Worker Pool

2015-01-26

I have recently been asked to write a worker pool and that is what I did. The goal is to have a thread pool, that you can throw at arbitrary functions and they will be executed as resources allow.

The worker pool has the following interface:

class WorkPool
{
public:

    WorkPool(unsigned int concurency = std::thread::hardware_concurrency());

    ~WorkPool();

    template <typename Res, typename ... Args, typename Fun>
    std::future<Res> enqueue(Fun func, Args... args);  

private:
    // ...
};

To use the worker pool you would use the following code:

WorkPool pool;

addrinfo* google_com  = nullptr;

std::future<int> fgcom = pool.enqueue<int, PCSTR, PCSTR, const ADDRINFOA*, PADDRINFOA*>(getaddrinfo, "google.com", NULL, NULL, &google_com);

if (fgcom.get() == 0)
{        
    // do something with the result
}
else
{
    // print error message
}

See the full example code.

But you can enqueue anything function like into the work pool; basically anything that goes into a std::packaged_task. Like with std::async, it is important to capture the future, even if it is void. The problem is that the call will hang at enqueue until the function finishes, which renders the entire concept of a worker pool moot.
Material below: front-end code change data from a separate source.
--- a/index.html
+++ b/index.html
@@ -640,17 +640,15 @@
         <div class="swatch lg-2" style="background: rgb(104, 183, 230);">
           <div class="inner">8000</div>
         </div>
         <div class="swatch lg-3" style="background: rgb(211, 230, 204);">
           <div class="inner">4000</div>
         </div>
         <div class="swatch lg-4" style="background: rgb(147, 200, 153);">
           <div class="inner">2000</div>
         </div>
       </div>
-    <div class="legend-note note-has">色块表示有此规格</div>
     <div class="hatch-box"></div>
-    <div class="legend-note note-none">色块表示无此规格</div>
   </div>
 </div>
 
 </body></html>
Writing a thread pool is fairly simple and I used a version of mine that mimics std::thread. The interface is as follows:

class ThreadPool
{
public:

    template <class Function, class... Args>     
    ThreadPool(unsigned int concurency, Function&& f, Args&&... args);

    void join();

    void detach();

private:
    std::vector<std::thread> threads;
};

The thread pools constructor does what you think it does, it spawns the requested number of threads

template <class Function, class... Args>     
ThreadPool::ThreadPool(unsigned int concurency, Function&& f, Args&&... args)
: threads(concurency) 
{
    for (unsigned int i = 0; i < concurency; i++)
    {
        threads[i] = std::thread(f, args...);
    }
}

Same as the join and detach functions:

void ThreadPool::join()
{
    for (auto& thread : threads)
    {
        thread.join();
    }
}

void ThreadPool::detach()
{
    for (auto& thread : threads)
    {
        thread.detach();
    }
}

These operations are not optimal, since they need to touch each thread individually, but with C++11 that is the only thing we have.
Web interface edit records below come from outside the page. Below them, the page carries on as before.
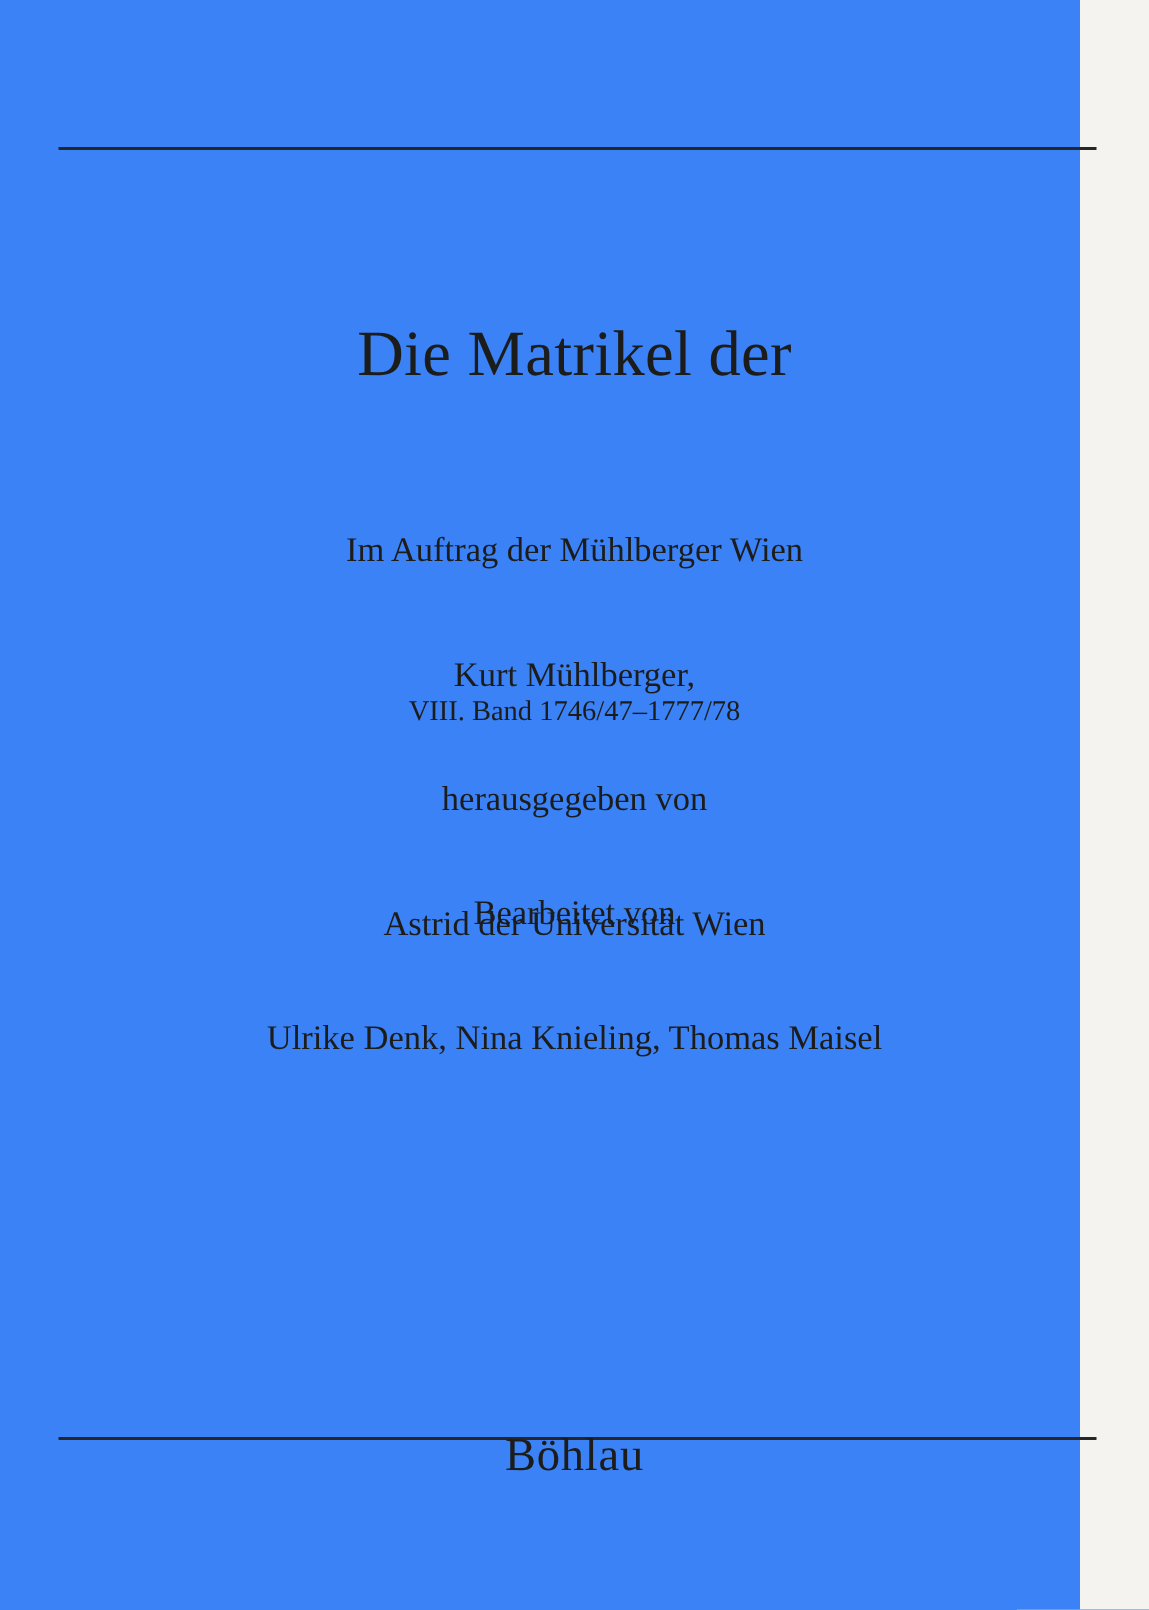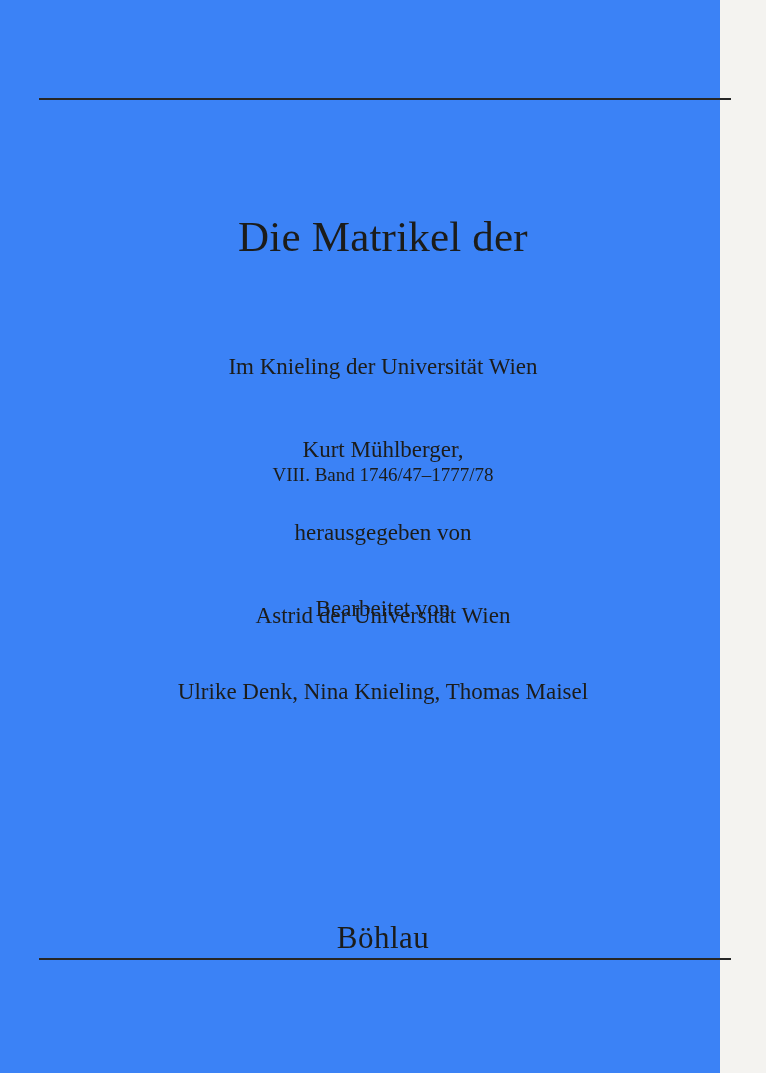--- a/index.html
+++ b/index.html
@@ -52,39 +52,39 @@
     top: 461px;
     font-size: 19px;
     line-height: 28px;
   }
   .editors-block {
     top: 540px;
     font-size: 23px;
     line-height: 27.6px;
   }
   .publisher-logo {
-    top: 920px;
+    top: 952px;
     font-size: 31px;
     line-height: 36px;
     letter-spacing: 0.5px;
   }
 </style>
 </head>
 <body>
 
 <div class="page">
 
   <div class="rule rule-top"></div>
 
   <div class="text-block book-title">
     <div>Die Matrikel der</div>
   </div>
 
   <div class="text-block commission-block">
-    <div>Im Knieling der Universität Wien</div>
+    <div>Im Auftrag der Mühlberger Wien</div>
     <div>Kurt Mühlberger,</div>
     <div>herausgegeben von</div>
     <div>Astrid der Universität Wien</div>
   </div>
 
   <div class="text-block volume-line">VIII. Band 1746/47–1777/78</div>
 
   <div class="text-block editors-block">
     <div>Bearbeitet von</div>
     <div>Ulrike Denk, Nina Knieling, Thomas Maisel</div>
What did not implement from the std::thread interface was the move constructor and move assignment operator. This was not required in this case, but is quite simple to implement.

For the worker pool the work is captured with the help of std::packaged_task. But since the worker pool will handle tasks of arbitrary results, they must be combined into a common base class. (We will see later why only the results and not the arguments.) This is done with the BasicTask and Task structures in the WorkPool.

struct BasicTask
{
    virtual ~BasicTask() {};
    virtual void execute() = 0;        
};

template <typename Res>
struct Task : public BasicTask 
{
    std::packaged_task<Res ()> task;

    Task(std::function<Res ()> func)
    : task(func) {}

    void execute()
    {
        task();
    }
};

The actual work is queued and scheduled through the use of a std::queue and synchronisation is done with the help of a std::mutex and a std::condition_variable.

std::mutex mutex;
std::condition_variable work_cond;
std::queue<std::unique_ptr<BasicTask>> queue;

Enqueueing a task is fairly straight forward, the code locks the mutex and the item is added to the queue. The arguments are captured with std::bind, which is the reason why the task needs only be typed by the return value, since the std::packaged_task only sees an argument less function.
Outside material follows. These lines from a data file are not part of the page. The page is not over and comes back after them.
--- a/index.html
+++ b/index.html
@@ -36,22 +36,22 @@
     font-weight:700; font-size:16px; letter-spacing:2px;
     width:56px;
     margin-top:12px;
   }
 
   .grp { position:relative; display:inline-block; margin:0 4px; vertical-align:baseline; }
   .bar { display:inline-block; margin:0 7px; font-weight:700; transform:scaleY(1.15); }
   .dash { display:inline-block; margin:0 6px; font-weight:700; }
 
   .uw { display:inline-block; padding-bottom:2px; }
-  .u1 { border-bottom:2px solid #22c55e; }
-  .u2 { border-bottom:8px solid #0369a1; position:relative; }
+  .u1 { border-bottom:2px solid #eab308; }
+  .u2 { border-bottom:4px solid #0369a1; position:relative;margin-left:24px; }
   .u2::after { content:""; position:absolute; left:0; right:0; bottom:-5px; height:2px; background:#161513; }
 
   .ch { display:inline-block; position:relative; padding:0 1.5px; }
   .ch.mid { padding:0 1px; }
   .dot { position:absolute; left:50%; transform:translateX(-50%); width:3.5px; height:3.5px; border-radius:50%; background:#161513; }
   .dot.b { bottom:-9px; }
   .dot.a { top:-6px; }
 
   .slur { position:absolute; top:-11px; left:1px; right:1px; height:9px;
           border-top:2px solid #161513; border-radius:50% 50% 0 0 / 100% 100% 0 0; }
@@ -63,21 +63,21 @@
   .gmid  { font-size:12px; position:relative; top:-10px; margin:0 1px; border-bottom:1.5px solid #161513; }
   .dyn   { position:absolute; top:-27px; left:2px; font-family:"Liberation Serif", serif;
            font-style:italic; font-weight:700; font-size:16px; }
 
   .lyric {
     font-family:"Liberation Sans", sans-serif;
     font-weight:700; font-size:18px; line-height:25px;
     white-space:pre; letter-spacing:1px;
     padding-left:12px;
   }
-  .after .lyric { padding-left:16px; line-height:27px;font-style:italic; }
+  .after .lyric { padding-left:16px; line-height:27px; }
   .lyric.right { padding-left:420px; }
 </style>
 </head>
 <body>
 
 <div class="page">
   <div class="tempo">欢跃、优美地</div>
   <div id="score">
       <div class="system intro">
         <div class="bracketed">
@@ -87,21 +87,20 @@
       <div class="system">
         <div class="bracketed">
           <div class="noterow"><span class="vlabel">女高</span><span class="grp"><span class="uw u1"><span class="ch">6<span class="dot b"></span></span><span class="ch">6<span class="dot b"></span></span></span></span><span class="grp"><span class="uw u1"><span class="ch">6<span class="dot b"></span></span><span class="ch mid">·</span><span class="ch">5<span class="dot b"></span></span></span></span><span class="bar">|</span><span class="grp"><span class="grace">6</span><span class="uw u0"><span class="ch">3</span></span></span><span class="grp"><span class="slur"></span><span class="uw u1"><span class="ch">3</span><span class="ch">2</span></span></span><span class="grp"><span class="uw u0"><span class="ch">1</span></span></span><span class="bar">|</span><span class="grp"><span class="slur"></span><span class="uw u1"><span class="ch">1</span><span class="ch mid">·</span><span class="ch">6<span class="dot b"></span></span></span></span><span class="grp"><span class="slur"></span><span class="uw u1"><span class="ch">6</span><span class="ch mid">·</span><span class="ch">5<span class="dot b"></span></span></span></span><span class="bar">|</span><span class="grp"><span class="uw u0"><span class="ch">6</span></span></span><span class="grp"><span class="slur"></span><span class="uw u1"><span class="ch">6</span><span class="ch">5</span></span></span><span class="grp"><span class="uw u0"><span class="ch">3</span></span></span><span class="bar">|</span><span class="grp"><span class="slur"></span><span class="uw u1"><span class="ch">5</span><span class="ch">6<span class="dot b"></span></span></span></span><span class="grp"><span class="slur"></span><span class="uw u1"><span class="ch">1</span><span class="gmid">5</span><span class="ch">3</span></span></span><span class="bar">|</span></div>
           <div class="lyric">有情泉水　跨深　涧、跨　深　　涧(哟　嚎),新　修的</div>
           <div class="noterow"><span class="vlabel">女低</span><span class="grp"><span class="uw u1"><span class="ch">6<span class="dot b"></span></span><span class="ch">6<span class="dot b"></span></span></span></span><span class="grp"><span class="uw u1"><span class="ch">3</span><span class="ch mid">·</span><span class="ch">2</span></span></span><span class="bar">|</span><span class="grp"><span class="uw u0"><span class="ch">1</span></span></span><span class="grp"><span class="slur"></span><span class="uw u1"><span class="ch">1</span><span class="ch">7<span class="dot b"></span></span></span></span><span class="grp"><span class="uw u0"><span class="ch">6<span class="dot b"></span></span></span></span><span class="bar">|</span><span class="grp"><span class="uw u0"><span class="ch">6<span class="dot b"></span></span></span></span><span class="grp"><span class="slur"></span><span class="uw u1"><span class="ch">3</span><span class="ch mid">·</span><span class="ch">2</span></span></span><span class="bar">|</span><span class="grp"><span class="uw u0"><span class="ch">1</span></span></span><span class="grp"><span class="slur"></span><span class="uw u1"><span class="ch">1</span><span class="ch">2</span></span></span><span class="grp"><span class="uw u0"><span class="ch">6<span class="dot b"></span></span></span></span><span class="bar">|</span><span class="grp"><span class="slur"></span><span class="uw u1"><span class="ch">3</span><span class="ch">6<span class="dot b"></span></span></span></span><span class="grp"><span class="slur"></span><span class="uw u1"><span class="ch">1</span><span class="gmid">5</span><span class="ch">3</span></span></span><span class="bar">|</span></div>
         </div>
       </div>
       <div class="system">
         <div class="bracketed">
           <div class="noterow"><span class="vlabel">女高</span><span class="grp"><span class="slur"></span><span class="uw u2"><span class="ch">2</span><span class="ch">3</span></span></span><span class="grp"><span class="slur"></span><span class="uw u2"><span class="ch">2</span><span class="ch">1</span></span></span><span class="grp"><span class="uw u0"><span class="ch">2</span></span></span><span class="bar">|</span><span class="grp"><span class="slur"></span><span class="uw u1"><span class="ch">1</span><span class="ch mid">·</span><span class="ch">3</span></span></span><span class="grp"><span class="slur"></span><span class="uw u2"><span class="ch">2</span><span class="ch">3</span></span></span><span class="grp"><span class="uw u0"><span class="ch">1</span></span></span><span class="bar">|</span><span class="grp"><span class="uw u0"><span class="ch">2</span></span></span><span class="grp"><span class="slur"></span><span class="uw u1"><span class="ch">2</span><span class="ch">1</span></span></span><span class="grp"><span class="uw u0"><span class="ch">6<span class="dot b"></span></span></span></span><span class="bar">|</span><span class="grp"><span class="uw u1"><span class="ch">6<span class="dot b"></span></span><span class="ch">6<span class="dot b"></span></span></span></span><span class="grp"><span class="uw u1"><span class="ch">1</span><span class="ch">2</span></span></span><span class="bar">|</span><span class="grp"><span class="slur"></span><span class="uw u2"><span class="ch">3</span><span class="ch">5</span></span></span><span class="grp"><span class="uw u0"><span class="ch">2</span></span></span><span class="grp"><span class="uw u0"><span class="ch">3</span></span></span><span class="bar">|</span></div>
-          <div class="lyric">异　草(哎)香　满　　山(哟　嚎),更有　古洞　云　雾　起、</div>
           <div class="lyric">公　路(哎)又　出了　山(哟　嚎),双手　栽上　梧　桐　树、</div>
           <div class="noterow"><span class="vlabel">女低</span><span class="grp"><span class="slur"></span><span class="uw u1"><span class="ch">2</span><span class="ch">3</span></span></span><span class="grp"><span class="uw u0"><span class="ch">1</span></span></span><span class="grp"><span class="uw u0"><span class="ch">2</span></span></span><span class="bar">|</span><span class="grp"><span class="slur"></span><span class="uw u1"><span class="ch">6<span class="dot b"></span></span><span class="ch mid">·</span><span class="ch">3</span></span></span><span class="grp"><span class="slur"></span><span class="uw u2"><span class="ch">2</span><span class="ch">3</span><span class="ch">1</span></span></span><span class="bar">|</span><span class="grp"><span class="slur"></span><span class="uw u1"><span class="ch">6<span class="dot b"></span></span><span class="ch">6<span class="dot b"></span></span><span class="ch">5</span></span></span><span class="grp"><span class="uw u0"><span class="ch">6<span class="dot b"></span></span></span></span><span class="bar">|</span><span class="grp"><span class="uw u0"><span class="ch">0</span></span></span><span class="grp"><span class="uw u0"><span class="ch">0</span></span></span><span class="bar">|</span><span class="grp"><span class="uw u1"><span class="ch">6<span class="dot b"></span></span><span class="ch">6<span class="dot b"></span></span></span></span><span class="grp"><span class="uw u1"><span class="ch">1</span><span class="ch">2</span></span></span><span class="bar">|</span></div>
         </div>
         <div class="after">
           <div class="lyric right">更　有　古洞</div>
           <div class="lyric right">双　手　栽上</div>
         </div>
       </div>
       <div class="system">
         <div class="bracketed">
template <typename Res, typename ... Args, typename Fun>
std::future<Res> WorkPool::enqueue(Fun func, Args... args)
{
    std::lock_guard<std::mutex> lock(mutex);

    auto task = std::make_unique<Task<Res>>(std::bind(func, args...));
    std::future<Res> f = task->task.get_future();
    queue.push(std::move(task));

    work_cond.notify_one();

    return f;
}

The condition variable is finally set, so that one sleeping thread may be woken.

The actual core of the worker pool is the actual work function within the thread pool. Here it is encapsulated into a lambda function.

The runtime is controlled by the std::atomic<bool> running. This variable is set destructor to false, which means that the worker breaks out of it's pseudo infinite loop.

The actual loop body and work function is split into two bits. The task retrieval and task execution.

WorkPool::WorkPool(unsigned int concurency)
: running(true),
  threads(concurency, [this] {
    std::unique_ptr<BasicTask> task;
    while (running)    
    {            
        {
            std::unique_lock<std::mutex> lock(mutex);

            if (queue.empty()) 
            {
                work_cond.wait(lock);
            }

            if (! queue.empty())
            {
                task = std::move(queue.front());
                queue.pop();                 
            }
        }

        if (task) 
        {
            task->execute();
        }
        task.release();
    }
  }) 
{
}

The retrieval code checks if work is present. If not it waits on the condition variable to indicate either that new work is in the queue or the end of execution is reached. This is why the queue state is checked again, we may actually be in shutdown.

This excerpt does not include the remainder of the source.